▸ WHAT YOU HAVE TO DO:
Up to and including the line that holds "payment method: PayPal -> direct debit", print the data exactly from its first line; do not print the pictures.

Content revision data:
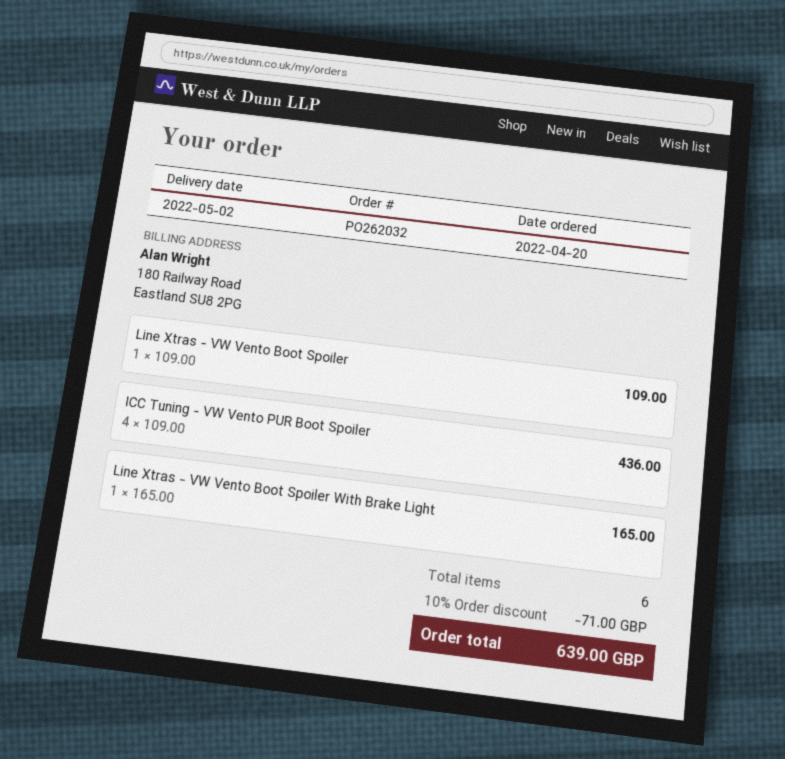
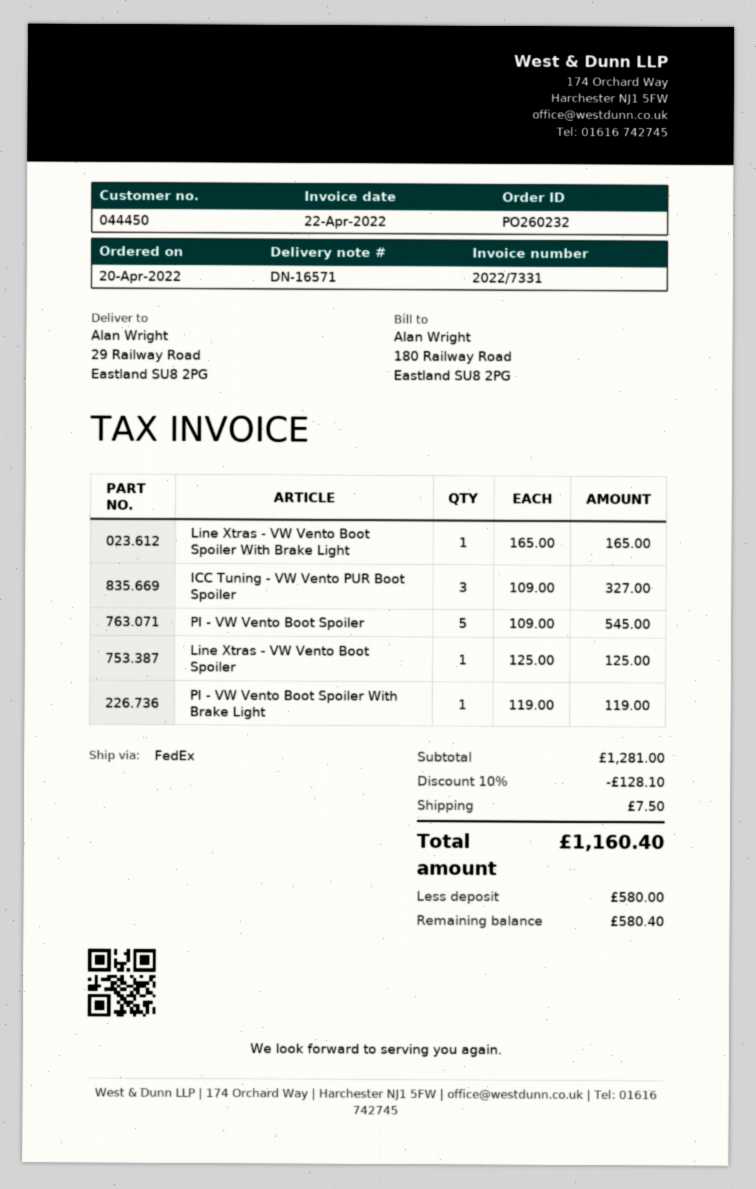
order number: PO262032 -> PO260232
Line Xtras - VW Vento Boot Spoiler: 1 x 109.00 = 109.00 -> 1 x 125.00 = 125.00
ICC Tuning - VW Vento PUR Boot Spoiler: 4 x 109.00 = 436.00 -> 3 x 109.00 = 327.00
PI - VW Vento Boot Spoiler: none -> 5 x 109.00 = 545.00
PI - VW Vento Boot Spoiler With Brake Light: none -> 1 x 119.00 = 119.00
discount: 10% = 71.00 -> 10% = 128.10
shipping: none -> 7.50
total: 639.00 -> 1160.40

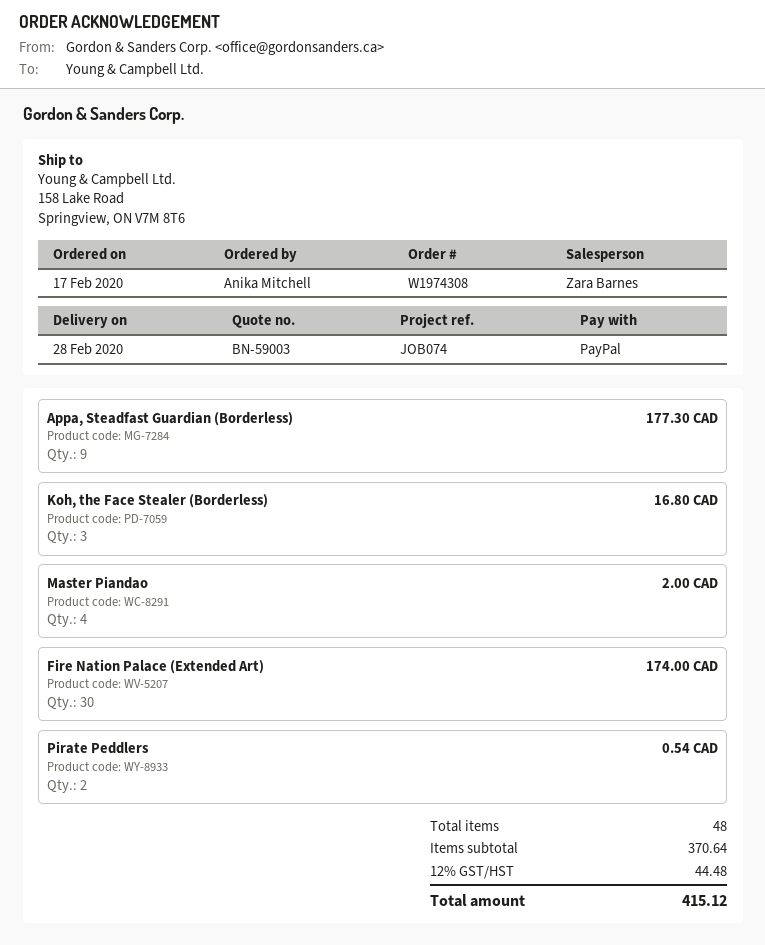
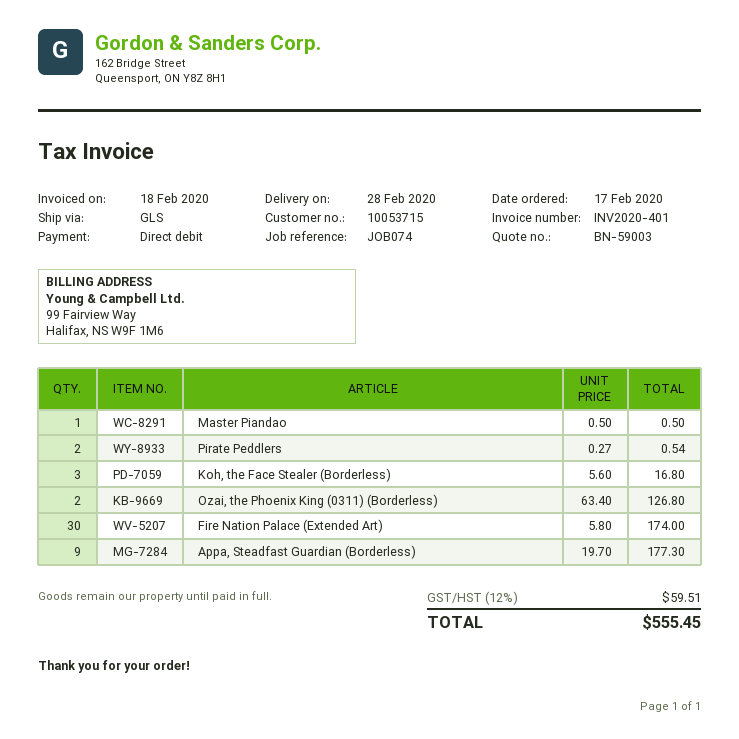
payment method: PayPal -> direct debit
Master Piandao: 4 for 2.00 -> 1 for 0.50
Ozai, the Phoenix King (0311) (Borderless): none -> 2 for 126.80
tax: 12% = 44.48 -> 12% = 59.51
total: 415.12 -> 555.45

▸ SOLUTION TO THIS PROBLEM:
order number: PO262032 -> PO260232
Line Xtras - VW Vento Boot Spoiler: 1 x 109.00 = 109.00 -> 1 x 125.00 = 125.00
ICC Tuning - VW Vento PUR Boot Spoiler: 4 x 109.00 = 436.00 -> 3 x 109.00 = 327.00
PI - VW Vento Boot Spoiler: none -> 5 x 109.00 = 545.00
PI - VW Vento Boot Spoiler With Brake Light: none -> 1 x 119.00 = 119.00
discount: 10% = 71.00 -> 10% = 128.10
shipping: none -> 7.50
total: 639.00 -> 1160.40

payment method: PayPal -> direct debit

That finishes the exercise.